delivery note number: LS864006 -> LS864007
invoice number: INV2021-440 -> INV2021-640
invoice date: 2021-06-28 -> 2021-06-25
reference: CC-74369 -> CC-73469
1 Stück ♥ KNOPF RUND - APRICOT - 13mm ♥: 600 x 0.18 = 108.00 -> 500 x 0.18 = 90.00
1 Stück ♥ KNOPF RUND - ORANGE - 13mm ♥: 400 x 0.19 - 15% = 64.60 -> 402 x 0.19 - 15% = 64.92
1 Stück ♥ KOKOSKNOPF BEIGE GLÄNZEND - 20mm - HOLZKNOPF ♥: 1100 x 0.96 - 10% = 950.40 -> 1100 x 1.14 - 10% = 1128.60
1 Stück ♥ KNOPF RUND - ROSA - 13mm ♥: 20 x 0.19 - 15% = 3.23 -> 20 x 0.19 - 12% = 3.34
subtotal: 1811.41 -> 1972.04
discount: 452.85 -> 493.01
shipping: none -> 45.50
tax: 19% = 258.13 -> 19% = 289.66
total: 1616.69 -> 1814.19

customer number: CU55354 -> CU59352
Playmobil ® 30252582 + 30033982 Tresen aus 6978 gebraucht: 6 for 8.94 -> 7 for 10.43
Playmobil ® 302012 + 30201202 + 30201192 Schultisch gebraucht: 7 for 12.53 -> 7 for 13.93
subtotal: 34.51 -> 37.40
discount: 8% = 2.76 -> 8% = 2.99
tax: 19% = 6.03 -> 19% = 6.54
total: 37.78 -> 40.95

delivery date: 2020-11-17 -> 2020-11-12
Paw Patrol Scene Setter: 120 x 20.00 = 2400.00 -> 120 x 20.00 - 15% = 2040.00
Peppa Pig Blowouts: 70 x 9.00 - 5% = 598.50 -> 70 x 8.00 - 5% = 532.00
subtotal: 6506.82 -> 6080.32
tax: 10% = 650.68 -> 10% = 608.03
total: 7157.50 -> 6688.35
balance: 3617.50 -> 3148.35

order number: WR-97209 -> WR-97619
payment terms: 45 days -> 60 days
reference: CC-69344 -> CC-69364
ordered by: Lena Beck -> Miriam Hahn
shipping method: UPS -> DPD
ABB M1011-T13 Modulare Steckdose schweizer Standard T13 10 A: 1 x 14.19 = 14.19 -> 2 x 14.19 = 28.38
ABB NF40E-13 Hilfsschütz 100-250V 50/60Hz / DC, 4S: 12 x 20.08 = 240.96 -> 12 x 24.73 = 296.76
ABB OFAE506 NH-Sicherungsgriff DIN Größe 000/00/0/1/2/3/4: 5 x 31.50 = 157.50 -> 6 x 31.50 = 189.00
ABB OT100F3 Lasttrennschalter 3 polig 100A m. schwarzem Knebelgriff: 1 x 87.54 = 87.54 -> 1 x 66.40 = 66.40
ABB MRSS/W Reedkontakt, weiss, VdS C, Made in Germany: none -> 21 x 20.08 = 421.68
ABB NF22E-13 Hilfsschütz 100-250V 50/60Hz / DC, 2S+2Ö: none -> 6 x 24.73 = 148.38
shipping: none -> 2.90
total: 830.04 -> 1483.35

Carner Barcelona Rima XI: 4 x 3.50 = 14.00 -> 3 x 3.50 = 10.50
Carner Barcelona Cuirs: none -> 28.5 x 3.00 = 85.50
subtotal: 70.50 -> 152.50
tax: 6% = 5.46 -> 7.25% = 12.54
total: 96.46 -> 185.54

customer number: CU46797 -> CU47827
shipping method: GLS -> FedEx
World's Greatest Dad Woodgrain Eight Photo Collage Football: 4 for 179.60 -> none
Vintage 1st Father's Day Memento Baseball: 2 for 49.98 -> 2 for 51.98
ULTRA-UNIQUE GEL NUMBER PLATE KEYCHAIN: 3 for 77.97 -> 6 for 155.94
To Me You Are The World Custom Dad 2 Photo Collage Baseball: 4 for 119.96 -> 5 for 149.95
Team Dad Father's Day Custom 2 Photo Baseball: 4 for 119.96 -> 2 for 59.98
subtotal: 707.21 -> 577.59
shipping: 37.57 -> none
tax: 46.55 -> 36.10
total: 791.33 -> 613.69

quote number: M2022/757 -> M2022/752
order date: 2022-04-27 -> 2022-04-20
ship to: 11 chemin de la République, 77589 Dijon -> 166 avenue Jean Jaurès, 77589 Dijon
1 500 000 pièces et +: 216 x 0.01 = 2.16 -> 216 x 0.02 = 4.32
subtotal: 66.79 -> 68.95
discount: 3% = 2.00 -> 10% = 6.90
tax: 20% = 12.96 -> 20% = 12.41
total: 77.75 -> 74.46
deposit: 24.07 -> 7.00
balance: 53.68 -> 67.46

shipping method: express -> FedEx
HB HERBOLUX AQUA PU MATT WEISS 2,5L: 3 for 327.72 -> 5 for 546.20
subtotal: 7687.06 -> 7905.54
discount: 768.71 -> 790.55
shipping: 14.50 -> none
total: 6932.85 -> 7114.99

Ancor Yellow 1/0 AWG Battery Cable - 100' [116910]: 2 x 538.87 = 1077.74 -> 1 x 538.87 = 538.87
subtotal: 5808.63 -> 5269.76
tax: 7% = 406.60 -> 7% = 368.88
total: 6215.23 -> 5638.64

┄┄┄┄┄┄

## [The problem]
The lines above should be duplicated exactly.

## [Response area]
delivery note number: LS864006 -> LS864007
invoice number: INV2021-440 -> INV2021-640
invoice date: 2021-06-28 -> 2021-06-25
reference: CC-74369 -> CC-73469
1 Stück ♥ KNOPF RUND - APRICOT - 13mm ♥: 600 x 0.18 = 108.00 -> 500 x 0.18 = 90.00
1 Stück ♥ KNOPF RUND - ORANGE - 13mm ♥: 400 x 0.19 - 15% = 64.60 -> 402 x 0.19 - 15% = 64.92
1 Stück ♥ KOKOSKNOPF BEIGE GLÄNZEND - 20mm - HOLZKNOPF ♥: 1100 x 0.96 - 10% = 950.40 -> 1100 x 1.14 - 10% = 1128.60
1 Stück ♥ KNOPF RUND - ROSA - 13mm ♥: 20 x 0.19 - 15% = 3.23 -> 20 x 0.19 - 12% = 3.34
subtotal: 1811.41 -> 1972.04
discount: 452.85 -> 493.01
shipping: none -> 45.50
tax: 19% = 258.13 -> 19% = 289.66
total: 1616.69 -> 1814.19

customer number: CU55354 -> CU59352
Playmobil ® 30252582 + 30033982 Tresen aus 6978 gebraucht: 6 for 8.94 -> 7 for 10.43
Playmobil ® 302012 + 30201202 + 30201192 Schultisch gebraucht: 7 for 12.53 -> 7 for 13.93
subtotal: 34.51 -> 37.40
discount: 8% = 2.76 -> 8% = 2.99
tax: 19% = 6.03 -> 19% = 6.54
total: 37.78 -> 40.95

delivery date: 2020-11-17 -> 2020-11-12
Paw Patrol Scene Setter: 120 x 20.00 = 2400.00 -> 120 x 20.00 - 15% = 2040.00
Peppa Pig Blowouts: 70 x 9.00 - 5% = 598.50 -> 70 x 8.00 - 5% = 532.00
subtotal: 6506.82 -> 6080.32
tax: 10% = 650.68 -> 10% = 608.03
total: 7157.50 -> 6688.35
balance: 3617.50 -> 3148.35

order number: WR-97209 -> WR-97619
payment terms: 45 days -> 60 days
reference: CC-69344 -> CC-69364
ordered by: Lena Beck -> Miriam Hahn
shipping method: UPS -> DPD
ABB M1011-T13 Modulare Steckdose schweizer Standard T13 10 A: 1 x 14.19 = 14.19 -> 2 x 14.19 = 28.38
ABB NF40E-13 Hilfsschütz 100-250V 50/60Hz / DC, 4S: 12 x 20.08 = 240.96 -> 12 x 24.73 = 296.76
ABB OFAE506 NH-Sicherungsgriff DIN Größe 000/00/0/1/2/3/4: 5 x 31.50 = 157.50 -> 6 x 31.50 = 189.00
ABB OT100F3 Lasttrennschalter 3 polig 100A m. schwarzem Knebelgriff: 1 x 87.54 = 87.54 -> 1 x 66.40 = 66.40
ABB MRSS/W Reedkontakt, weiss, VdS C, Made in Germany: none -> 21 x 20.08 = 421.68
ABB NF22E-13 Hilfsschütz 100-250V 50/60Hz / DC, 2S+2Ö: none -> 6 x 24.73 = 148.38
shipping: none -> 2.90
total: 830.04 -> 1483.35

Carner Barcelona Rima XI: 4 x 3.50 = 14.00 -> 3 x 3.50 = 10.50
Carner Barcelona Cuirs: none -> 28.5 x 3.00 = 85.50
subtotal: 70.50 -> 152.50
tax: 6% = 5.46 -> 7.25% = 12.54
total: 96.46 -> 185.54

customer number: CU46797 -> CU47827
shipping method: GLS -> FedEx
World's Greatest Dad Woodgrain Eight Photo Collage Football: 4 for 179.60 -> none
Vintage 1st Father's Day Memento Baseball: 2 for 49.98 -> 2 for 51.98
ULTRA-UNIQUE GEL NUMBER PLATE KEYCHAIN: 3 for 77.97 -> 6 for 155.94
To Me You Are The World Custom Dad 2 Photo Collage Baseball: 4 for 119.96 -> 5 for 149.95
Team Dad Father's Day Custom 2 Photo Baseball: 4 for 119.96 -> 2 for 59.98
subtotal: 707.21 -> 577.59
shipping: 37.57 -> none
tax: 46.55 -> 36.10
total: 791.33 -> 613.69

quote number: M2022/757 -> M2022/752
order date: 2022-04-27 -> 2022-04-20
ship to: 11 chemin de la République, 77589 Dijon -> 166 avenue Jean Jaurès, 77589 Dijon
1 500 000 pièces et +: 216 x 0.01 = 2.16 -> 216 x 0.02 = 4.32
subtotal: 66.79 -> 68.95
discount: 3% = 2.00 -> 10% = 6.90
tax: 20% = 12.96 -> 20% = 12.41
total: 77.75 -> 74.46
deposit: 24.07 -> 7.00
balance: 53.68 -> 67.46

shipping method: express -> FedEx
HB HERBOLUX AQUA PU MATT WEISS 2,5L: 3 for 327.72 -> 5 for 546.20
subtotal: 7687.06 -> 7905.54
discount: 768.71 -> 790.55
shipping: 14.50 -> none
total: 6932.85 -> 7114.99

Ancor Yellow 1/0 AWG Battery Cable - 100' [116910]: 2 x 538.87 = 1077.74 -> 1 x 538.87 = 538.87
subtotal: 5808.63 -> 5269.76
tax: 7% = 406.60 -> 7% = 368.88
total: 6215.23 -> 5638.64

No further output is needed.